▶ _WORK TO BE COMPLETED_
Beneath this line is the data. Output exactly the lines from the line with "[75,256,275,270] here in" to the line with "(214, 403) none", both ends included, and nothing more.

▶ _RECORDED INFORMATION_
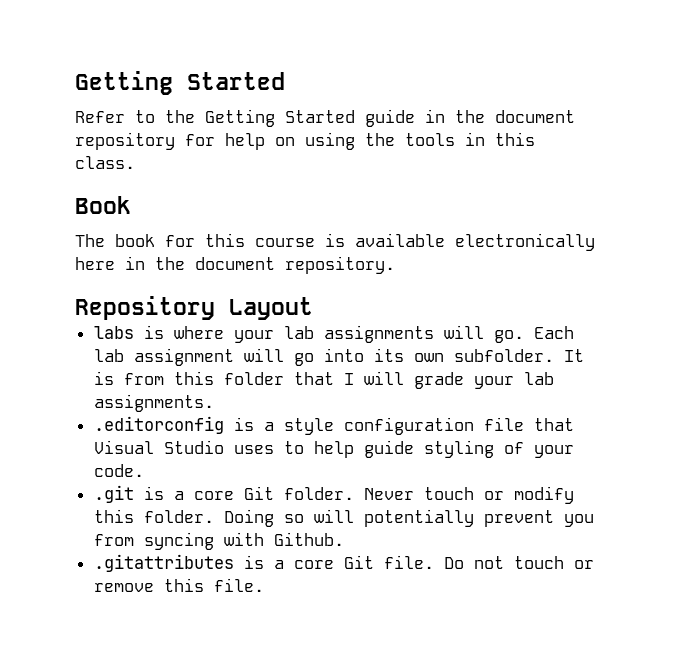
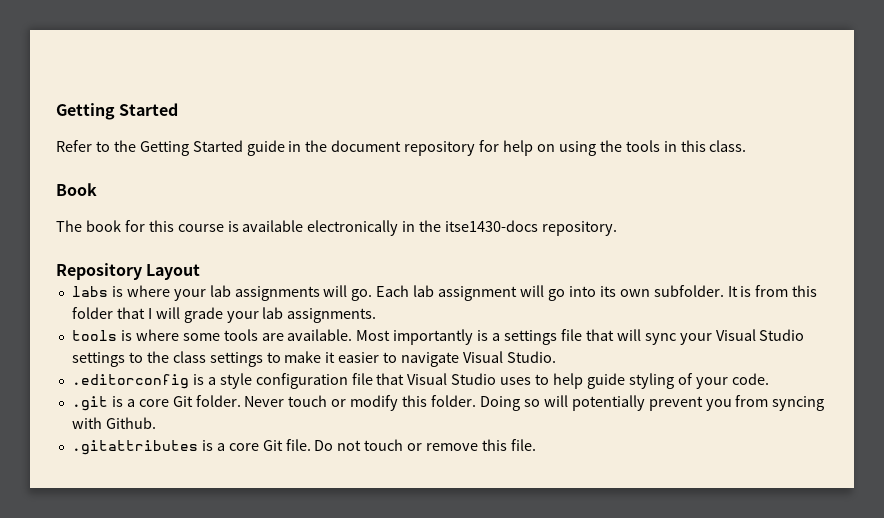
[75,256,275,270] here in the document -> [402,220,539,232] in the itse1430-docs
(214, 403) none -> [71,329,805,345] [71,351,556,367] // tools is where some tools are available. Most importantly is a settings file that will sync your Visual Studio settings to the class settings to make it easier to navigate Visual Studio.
* * *
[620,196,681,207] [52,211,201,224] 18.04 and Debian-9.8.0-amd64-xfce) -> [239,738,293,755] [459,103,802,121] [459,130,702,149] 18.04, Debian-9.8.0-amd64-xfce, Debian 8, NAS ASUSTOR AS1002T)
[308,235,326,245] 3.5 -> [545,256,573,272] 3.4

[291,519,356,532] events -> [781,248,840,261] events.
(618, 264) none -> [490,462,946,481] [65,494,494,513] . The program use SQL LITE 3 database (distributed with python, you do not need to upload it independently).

▶ _OUTPUT_
[75,256,275,270] here in the document -> [402,220,539,232] in the itse1430-docs
(214, 403) none -> [71,329,805,345] [71,351,556,367] // tools is where some tools are available. Most importantly is a settings file that will sync your Visual Studio settings to the class settings to make it easier to navigate Visual Studio.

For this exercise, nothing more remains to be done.